I'm sure when I gave God my but list, he's sort of like rolling his eyes, going as if Christine, I had no idea, I am the omnipotent, omniscient, omnipresent God, I know how old you are, I know how many kids you've got, I know how much money's in your bank account, I actually know geography really well, I'm better than a GPS system, I made the whole thing, I get it, I know how it operates, and I still choose you. I don't know what it is that you've been saying no to God for, some of you, you've been talking yourself out of your own God given purpose. You've been just reminding yourself and telling God, I can't do what you've called me to do, God, I'm not smart enough, I'm not talented enough, I'm not gifted enough, I'm not resourced enough, Lord, I don't have enough, and we just keep telling him what we're not.
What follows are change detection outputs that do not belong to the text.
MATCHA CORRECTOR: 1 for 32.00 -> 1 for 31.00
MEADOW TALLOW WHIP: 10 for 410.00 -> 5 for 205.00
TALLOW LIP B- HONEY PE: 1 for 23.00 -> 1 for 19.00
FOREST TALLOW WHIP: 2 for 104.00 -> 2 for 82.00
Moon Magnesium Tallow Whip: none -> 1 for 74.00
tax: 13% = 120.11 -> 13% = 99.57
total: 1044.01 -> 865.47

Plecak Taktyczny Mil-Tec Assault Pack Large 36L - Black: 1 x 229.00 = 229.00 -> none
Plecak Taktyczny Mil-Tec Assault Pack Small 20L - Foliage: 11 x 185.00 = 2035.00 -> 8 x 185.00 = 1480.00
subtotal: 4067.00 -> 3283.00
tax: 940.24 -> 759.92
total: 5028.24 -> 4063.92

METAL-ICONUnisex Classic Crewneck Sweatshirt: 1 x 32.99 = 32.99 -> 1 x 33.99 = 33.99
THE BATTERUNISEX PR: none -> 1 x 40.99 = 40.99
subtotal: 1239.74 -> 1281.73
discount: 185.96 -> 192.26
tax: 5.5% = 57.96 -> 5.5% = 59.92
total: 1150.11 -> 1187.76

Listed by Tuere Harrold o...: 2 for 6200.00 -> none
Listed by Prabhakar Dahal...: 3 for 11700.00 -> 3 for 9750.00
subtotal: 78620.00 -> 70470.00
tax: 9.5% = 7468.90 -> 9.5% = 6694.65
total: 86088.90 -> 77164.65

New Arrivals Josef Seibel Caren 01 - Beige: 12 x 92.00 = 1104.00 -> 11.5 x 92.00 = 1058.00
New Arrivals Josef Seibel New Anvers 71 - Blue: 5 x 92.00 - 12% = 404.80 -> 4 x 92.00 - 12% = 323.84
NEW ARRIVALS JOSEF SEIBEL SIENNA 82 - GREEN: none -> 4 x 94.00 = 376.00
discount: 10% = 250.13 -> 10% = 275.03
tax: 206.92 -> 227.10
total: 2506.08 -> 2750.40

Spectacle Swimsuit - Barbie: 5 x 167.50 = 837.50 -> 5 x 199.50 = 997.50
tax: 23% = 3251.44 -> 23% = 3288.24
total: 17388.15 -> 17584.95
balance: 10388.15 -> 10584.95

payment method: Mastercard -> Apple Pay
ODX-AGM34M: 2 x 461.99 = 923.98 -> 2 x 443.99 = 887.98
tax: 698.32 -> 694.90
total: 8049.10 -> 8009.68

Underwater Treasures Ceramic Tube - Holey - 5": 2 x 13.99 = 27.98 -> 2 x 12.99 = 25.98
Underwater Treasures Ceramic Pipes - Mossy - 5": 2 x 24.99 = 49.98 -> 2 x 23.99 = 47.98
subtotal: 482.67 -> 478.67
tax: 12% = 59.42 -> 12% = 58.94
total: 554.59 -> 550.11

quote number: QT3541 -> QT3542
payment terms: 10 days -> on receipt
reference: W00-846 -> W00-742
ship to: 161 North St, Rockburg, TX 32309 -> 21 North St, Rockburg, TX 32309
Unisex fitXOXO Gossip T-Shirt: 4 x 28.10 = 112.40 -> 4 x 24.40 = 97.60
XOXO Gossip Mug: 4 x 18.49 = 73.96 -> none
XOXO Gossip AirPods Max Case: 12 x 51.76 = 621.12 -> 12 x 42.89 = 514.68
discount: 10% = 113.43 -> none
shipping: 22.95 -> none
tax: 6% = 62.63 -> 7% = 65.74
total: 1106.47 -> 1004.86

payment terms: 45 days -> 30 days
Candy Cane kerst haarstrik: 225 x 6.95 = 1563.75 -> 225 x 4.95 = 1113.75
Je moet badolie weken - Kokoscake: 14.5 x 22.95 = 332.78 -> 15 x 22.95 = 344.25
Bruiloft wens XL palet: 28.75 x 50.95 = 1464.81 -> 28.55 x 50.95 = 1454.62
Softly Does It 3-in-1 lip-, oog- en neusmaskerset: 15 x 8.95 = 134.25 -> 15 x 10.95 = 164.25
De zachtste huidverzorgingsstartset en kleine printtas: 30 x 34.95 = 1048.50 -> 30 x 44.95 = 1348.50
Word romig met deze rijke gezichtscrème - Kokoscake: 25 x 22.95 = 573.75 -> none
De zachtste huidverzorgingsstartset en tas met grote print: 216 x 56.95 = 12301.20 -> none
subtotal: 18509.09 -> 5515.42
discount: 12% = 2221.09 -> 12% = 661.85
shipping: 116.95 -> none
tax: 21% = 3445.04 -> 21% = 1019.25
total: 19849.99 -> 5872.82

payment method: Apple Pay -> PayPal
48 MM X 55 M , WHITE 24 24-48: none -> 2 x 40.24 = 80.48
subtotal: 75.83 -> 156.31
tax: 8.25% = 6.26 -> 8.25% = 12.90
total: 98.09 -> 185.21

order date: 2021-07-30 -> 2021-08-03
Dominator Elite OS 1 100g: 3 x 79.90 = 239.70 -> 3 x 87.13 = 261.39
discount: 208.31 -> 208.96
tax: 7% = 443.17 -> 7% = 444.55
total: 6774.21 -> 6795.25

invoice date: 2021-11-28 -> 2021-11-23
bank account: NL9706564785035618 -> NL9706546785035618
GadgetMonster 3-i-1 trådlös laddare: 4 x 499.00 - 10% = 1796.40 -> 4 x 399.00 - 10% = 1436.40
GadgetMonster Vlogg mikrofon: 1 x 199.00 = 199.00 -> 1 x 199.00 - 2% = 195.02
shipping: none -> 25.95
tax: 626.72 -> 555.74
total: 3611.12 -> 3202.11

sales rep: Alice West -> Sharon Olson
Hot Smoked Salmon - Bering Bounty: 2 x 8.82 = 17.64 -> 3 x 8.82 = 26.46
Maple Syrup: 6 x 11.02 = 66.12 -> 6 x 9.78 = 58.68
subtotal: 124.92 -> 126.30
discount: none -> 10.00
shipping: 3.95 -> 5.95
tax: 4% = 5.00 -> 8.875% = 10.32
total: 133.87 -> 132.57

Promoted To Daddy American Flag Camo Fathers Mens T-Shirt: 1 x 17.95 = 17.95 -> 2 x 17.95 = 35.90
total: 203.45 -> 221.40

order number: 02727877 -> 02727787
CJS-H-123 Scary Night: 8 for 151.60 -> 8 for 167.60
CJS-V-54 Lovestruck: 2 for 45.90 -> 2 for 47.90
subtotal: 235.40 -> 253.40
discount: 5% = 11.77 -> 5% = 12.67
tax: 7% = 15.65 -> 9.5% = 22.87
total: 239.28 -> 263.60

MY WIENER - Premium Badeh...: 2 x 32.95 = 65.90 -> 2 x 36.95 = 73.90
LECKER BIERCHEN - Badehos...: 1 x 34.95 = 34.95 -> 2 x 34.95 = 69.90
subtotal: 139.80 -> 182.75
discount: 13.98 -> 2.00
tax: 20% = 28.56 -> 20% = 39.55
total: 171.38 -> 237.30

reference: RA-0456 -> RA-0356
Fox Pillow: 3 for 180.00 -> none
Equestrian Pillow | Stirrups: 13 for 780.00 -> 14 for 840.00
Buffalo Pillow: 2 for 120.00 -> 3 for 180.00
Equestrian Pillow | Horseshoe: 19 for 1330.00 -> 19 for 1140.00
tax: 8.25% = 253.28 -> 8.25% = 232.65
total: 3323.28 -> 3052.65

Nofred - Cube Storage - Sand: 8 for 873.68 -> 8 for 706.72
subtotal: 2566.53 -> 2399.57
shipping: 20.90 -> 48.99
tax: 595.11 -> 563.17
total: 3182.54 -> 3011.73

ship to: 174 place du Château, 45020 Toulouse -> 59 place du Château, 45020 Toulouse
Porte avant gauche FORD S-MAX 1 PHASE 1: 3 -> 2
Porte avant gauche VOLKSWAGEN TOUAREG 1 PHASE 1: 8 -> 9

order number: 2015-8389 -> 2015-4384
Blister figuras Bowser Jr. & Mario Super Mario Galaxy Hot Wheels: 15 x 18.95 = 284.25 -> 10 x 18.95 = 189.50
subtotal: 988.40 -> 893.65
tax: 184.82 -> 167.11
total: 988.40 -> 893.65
We need to change the narrative, flip the script. Don't talk about what you are not, talk about who God is. Talk about what God wants to do in and through you. Understand the fact that you are not qualified is what qualifies you to do what God has called you to do. 'cause then God alone will get the glory. I think now in my life with what the Lord's doing through a21 and through propel, God alone can get the glory because we all know that I'm not that good. That's the bottom line. God is glorified. So when people say, "Christine, you know, you're not qualified enough". I think I know, I know, but God does not call the qualified every time, he qualifies the called every time. God will qualify you for the thing that he's preparing you to do in Jesus name.